I first read Mr. Liss' entertaining The Coffee Trader while unemployed. It was a financial thriller that I borrowed from my mother. While roaming through Barnes and Noble, I happened upon The Coffee Trader once again and, next to it, A Conspiracy of Paper.
What's a girl to do? So many books, so little time...
I enjoyed The Coffee Trader, not just because it was entertainingly written, with eloquent descriptions and an intriguing setting - 17th century Netherlands (I think that's the right century, it's been a while) - but because it was so gosh darned informative.
Yes, gosh darned.
I've read a couple of finance books that sought to educate me about the markets, and I was always a little hazy on the subject of futures. The Coffee Trader cleared that all up, as the futures trade (again, I might be remembering fuzzily) originated in the Netherlands in the 17th century. As you might expect, The Coffee Trader deals with trading futures in, of all things, coffee.
So I snapped up A Conspiracy of Paper because 1) it dealt with the early days of the stock market in London (early 18th century), in particular the South Sea Company and the so-called South Sea Bubble; and 2) the main character sounded fascinating: a pugilist (boxer) turned bounty hunter in the days before London had a police force. Technically, he is described as a thief-taker, because he hunts down thieves and recovers stolen goods for a percentage of the booty's value, but he also occasionally beat people into a pulp for a fee.

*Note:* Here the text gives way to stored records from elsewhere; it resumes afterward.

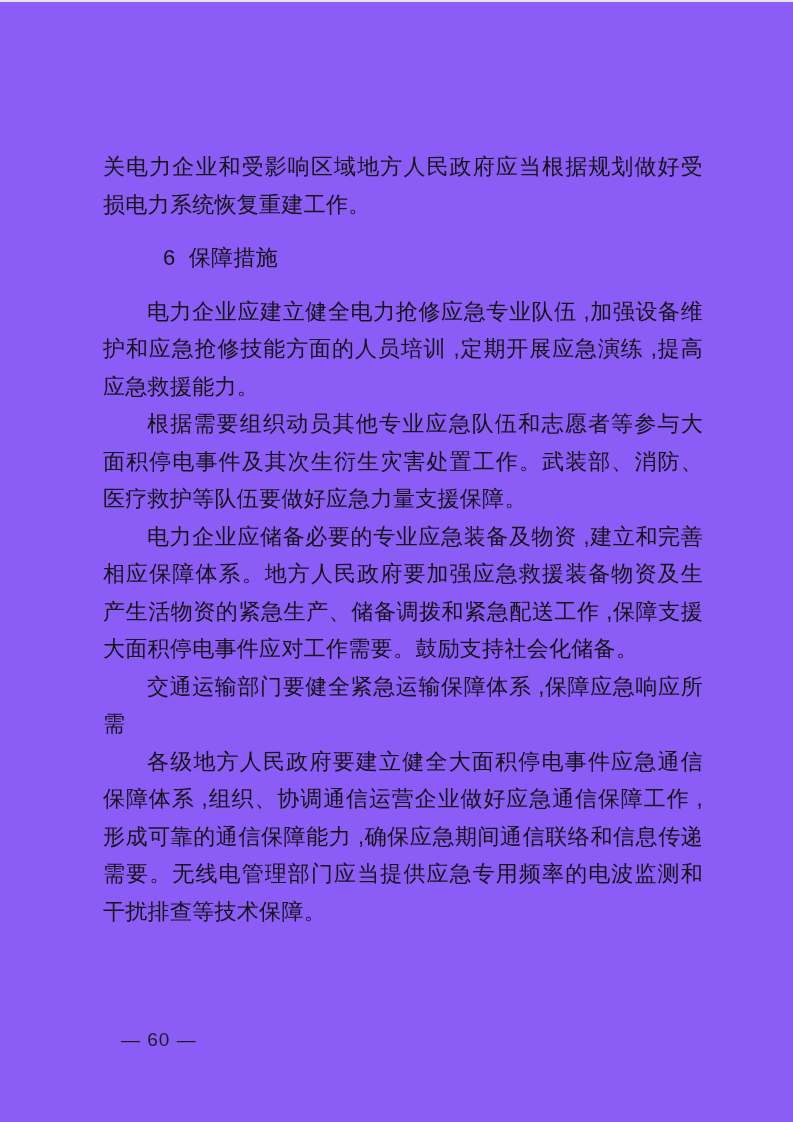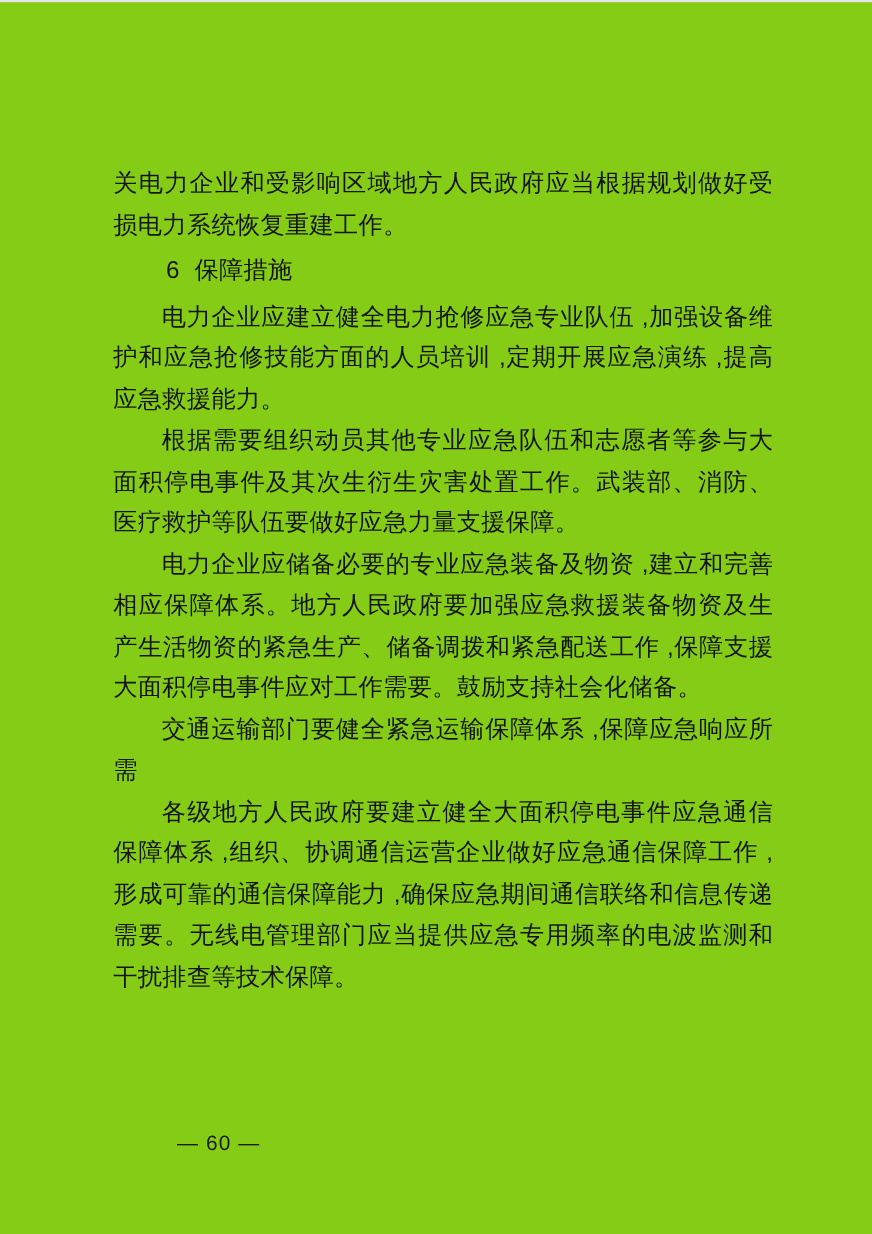"关电力企业和受影响区域地方人民政府应当根据规划做好受损电力系统恢复重建工作。" .page { background: #84cc16 -> #8b5cf6 }
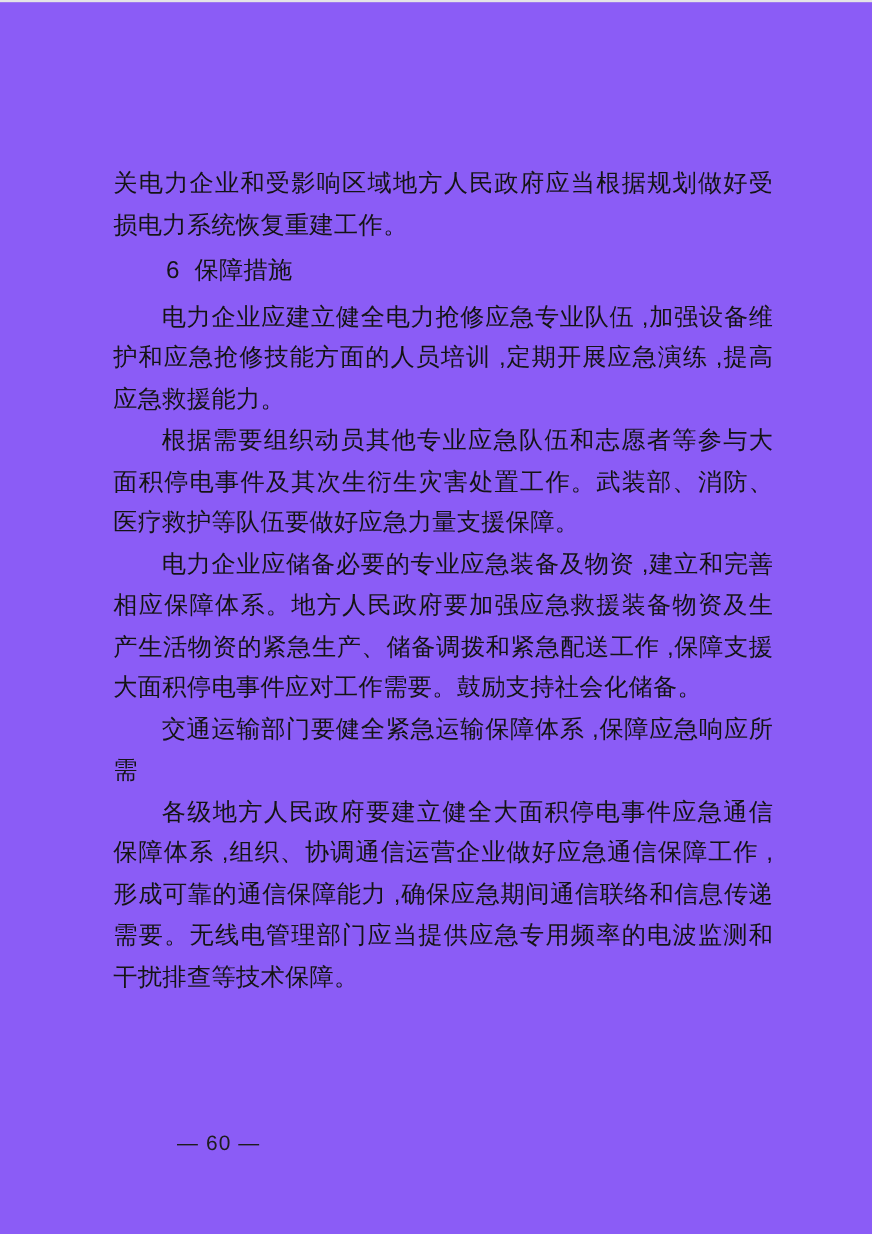"6 保障措施" .heading { margin: 4px -> 16px }
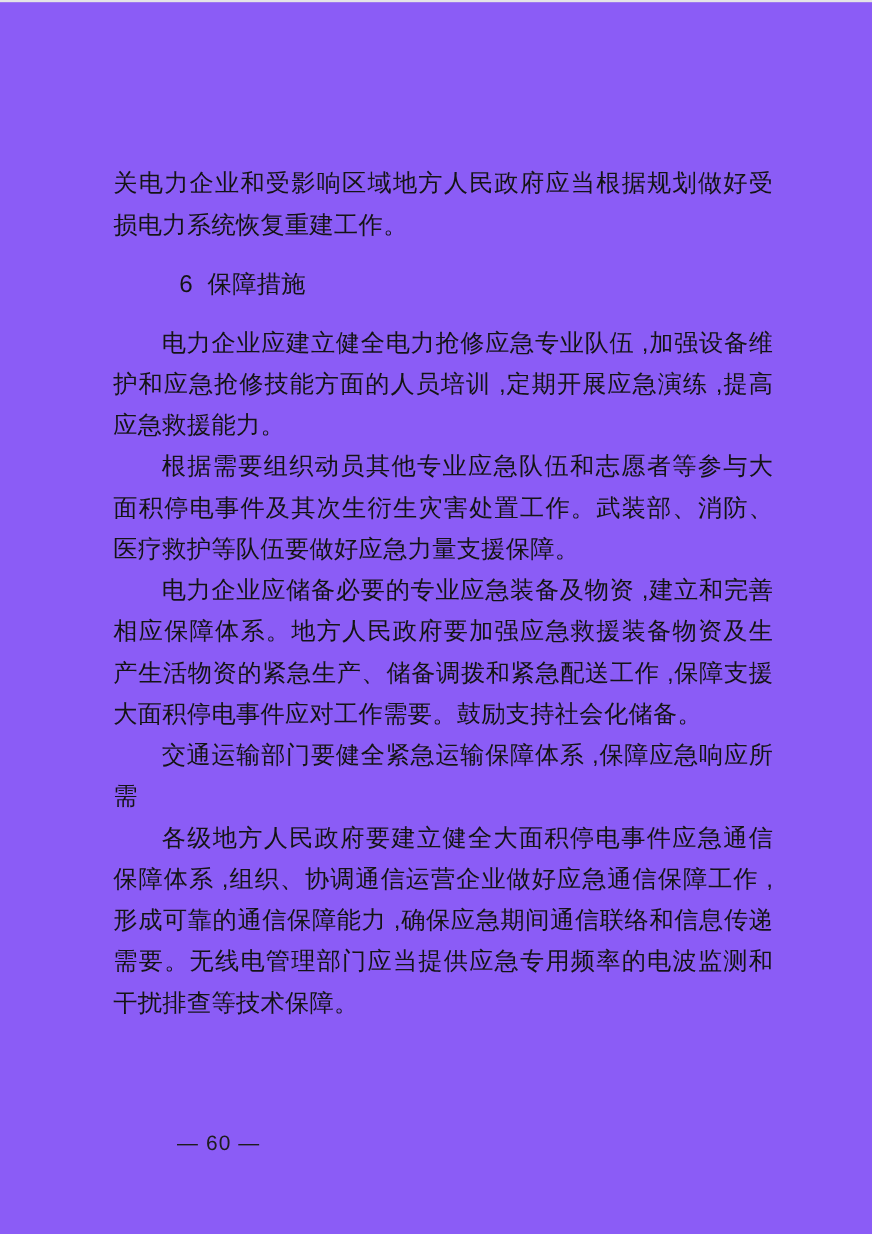"— 60 —" .footer-pagenum { margin-left: 40px -> none }
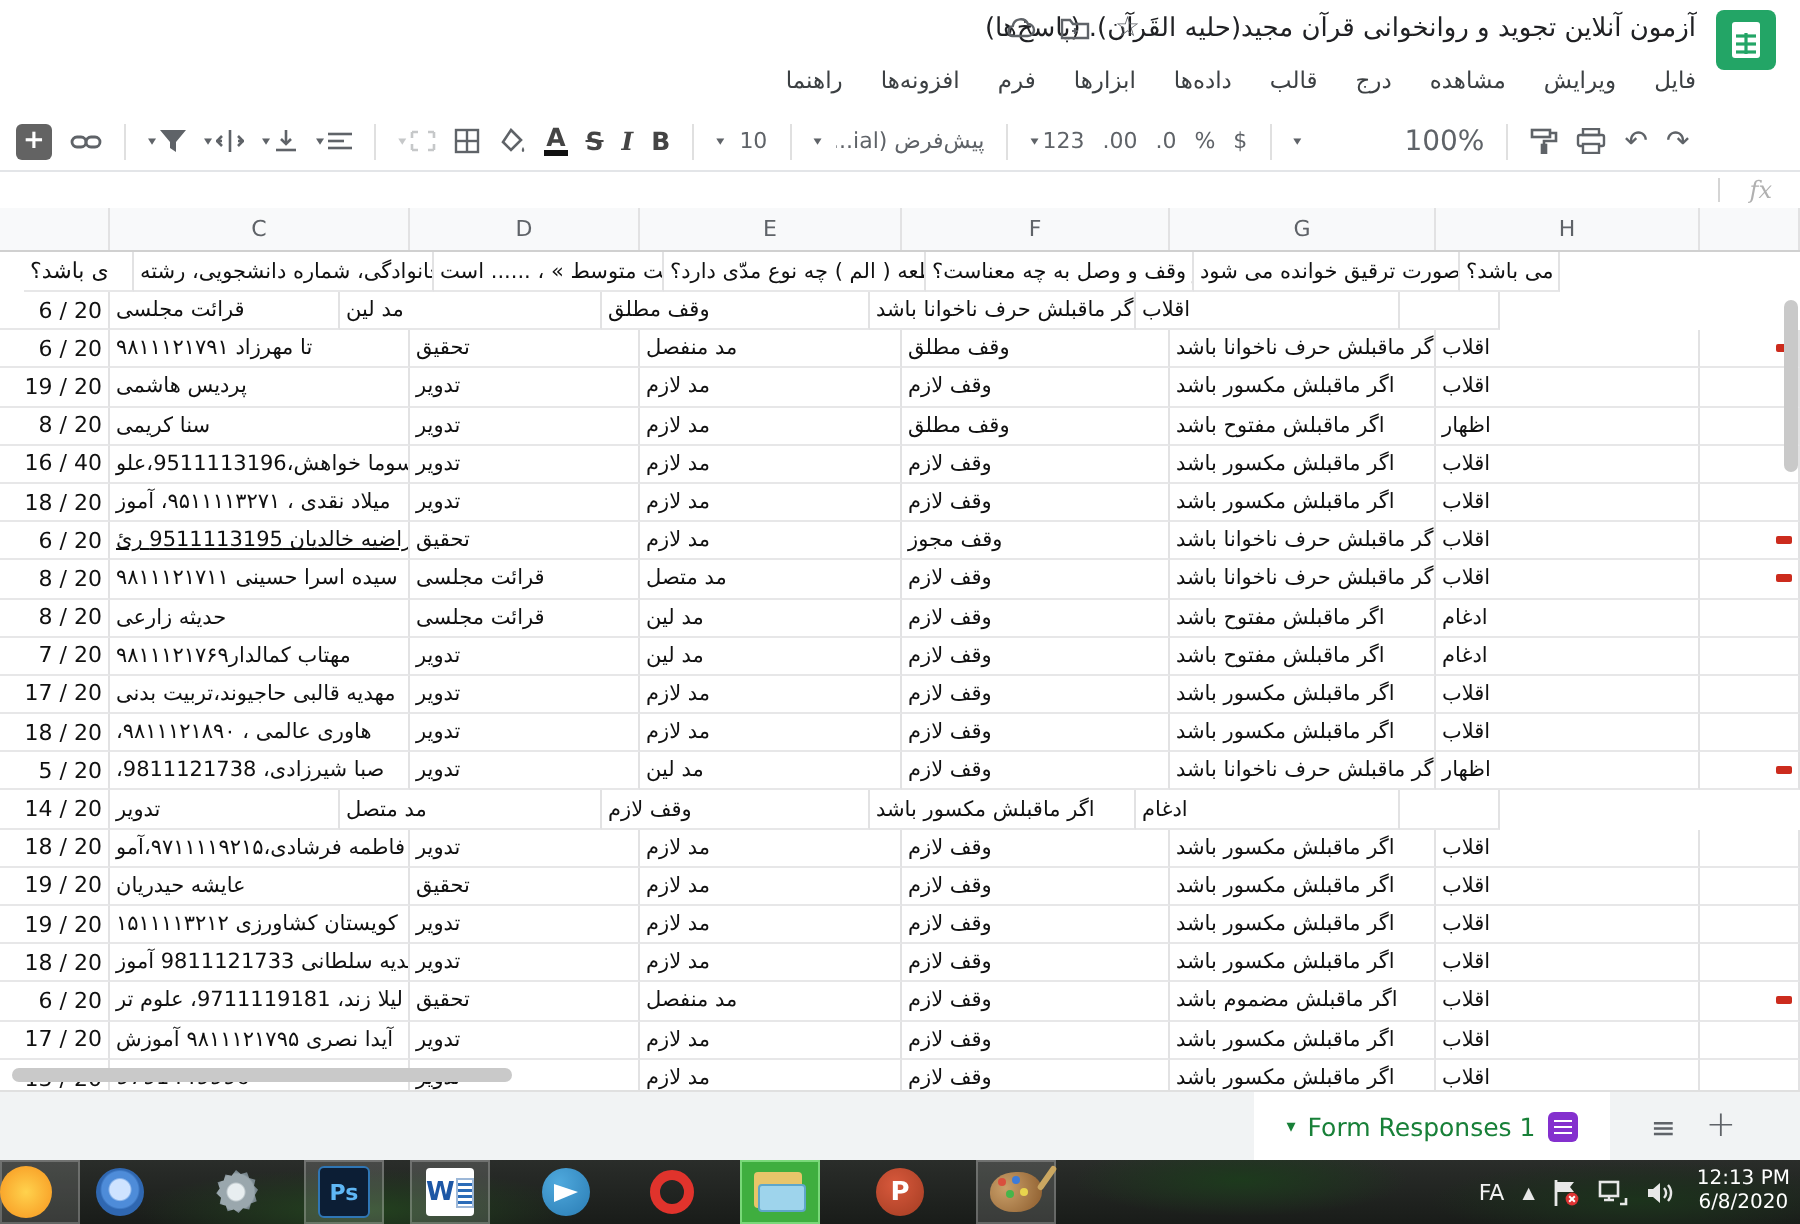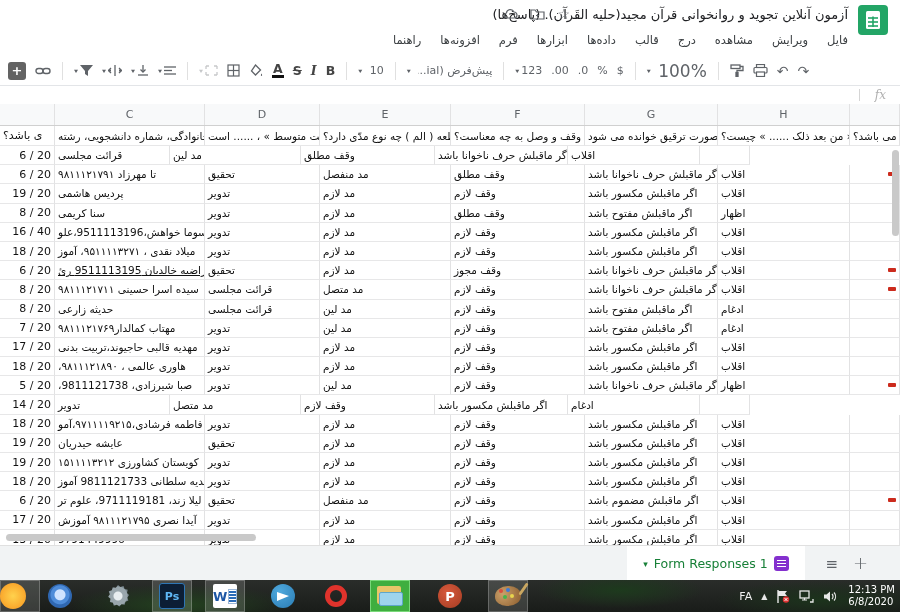"100%" #zoomsel { font-size: 17px -> 14px; margin-left: none -> 44px }
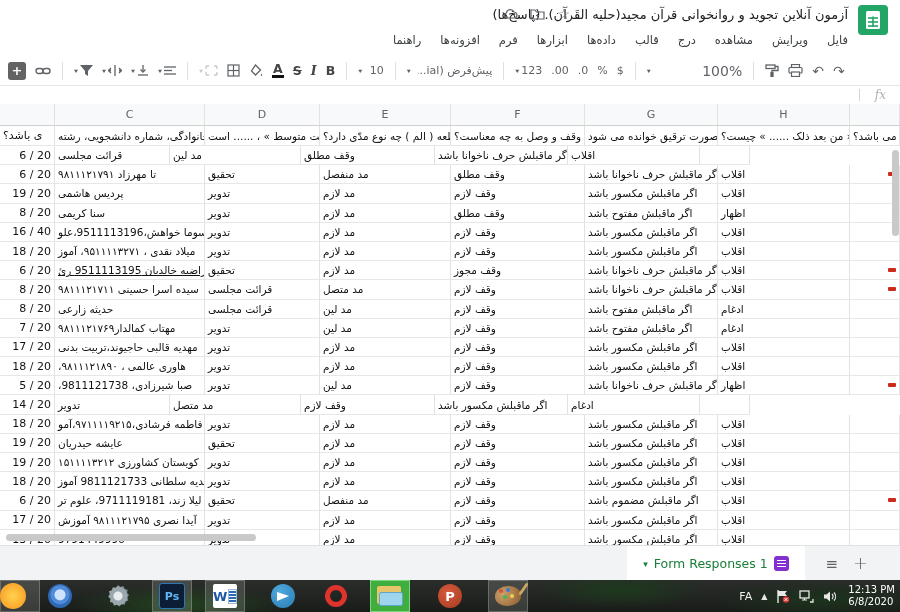"ی باشد؟" div.cell { margin-left: none -> 12px }
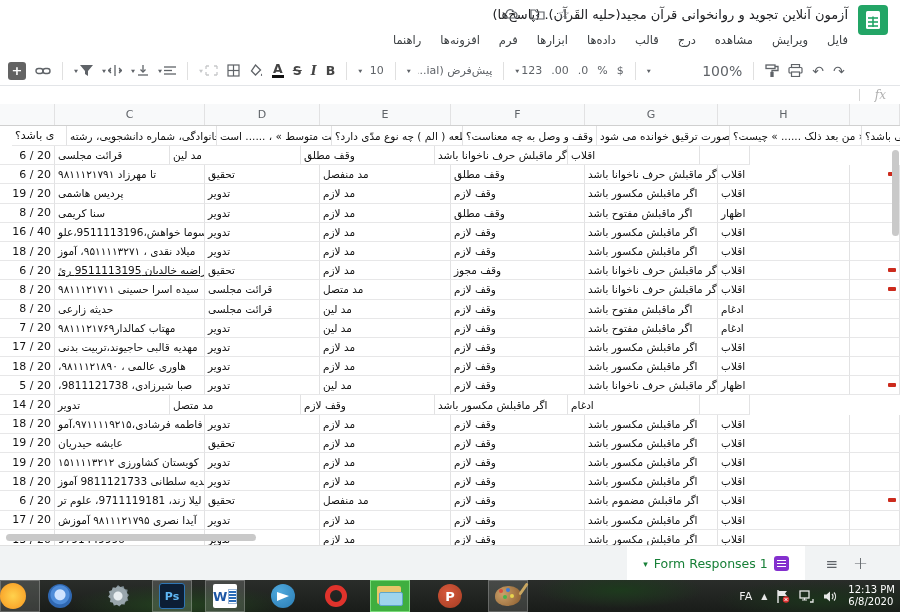"« من بعد ذلک ......" div.cell { html: <div>« من بعد ذلک ...... » چیست؟</div> -> none }
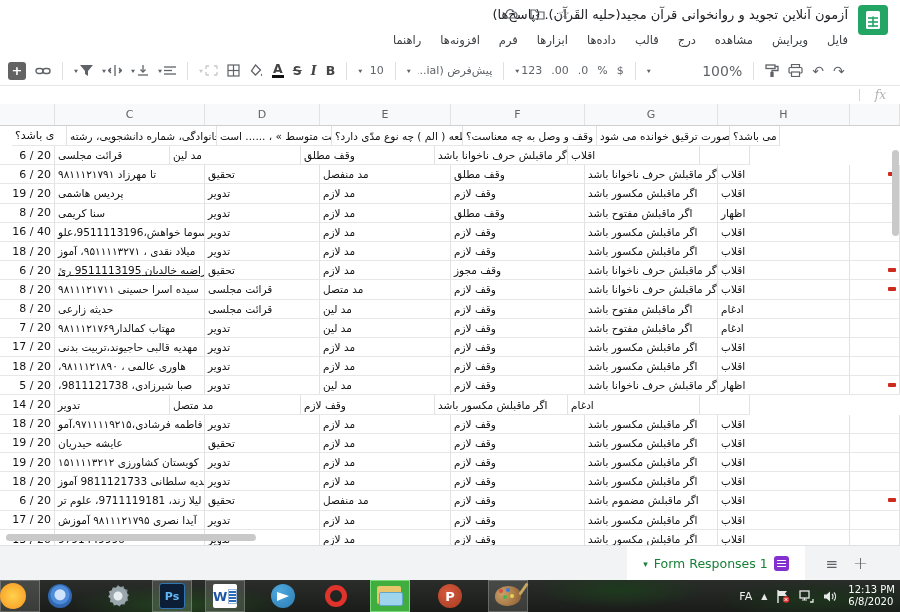"12:13 PM" #clock { text-align: left -> center }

It was interesting, reading the book and finding out more about the South Sea Company, on which Mr. Liss wrote a dissertation in graduate school. His main character, Benjamin Weaver aka Lienzo, was based on a real life character by the name of Daniel Mendoza, a Portuguese Jew who earned renown and society's respect in the boxing ring in a time when foreign-born Jews were forbidden from owning property in England.
The book deals not only with the stock markets at the time - a highly informal affair - but also with the religious prejudices of society towards Jews and Dissenters (non-Church-of-Englanders), the societal restrictions of women, and the corruption that pervaded the judiciary and government during that time.
The book is not exactly a light read, but it was fascinating. Occasionally, I had to set it down to digest what I had read before I could take another bite, but it was well worth it. Mr. Liss has another book, I believe featuring the same Benjamin Weaver character, and I'm dying to go buy it to see what else he can teach me about the financial market's history. That, and I have a weakness for half-dressed men beating the stuffing out of each other. Alas, other preoccupations must come first.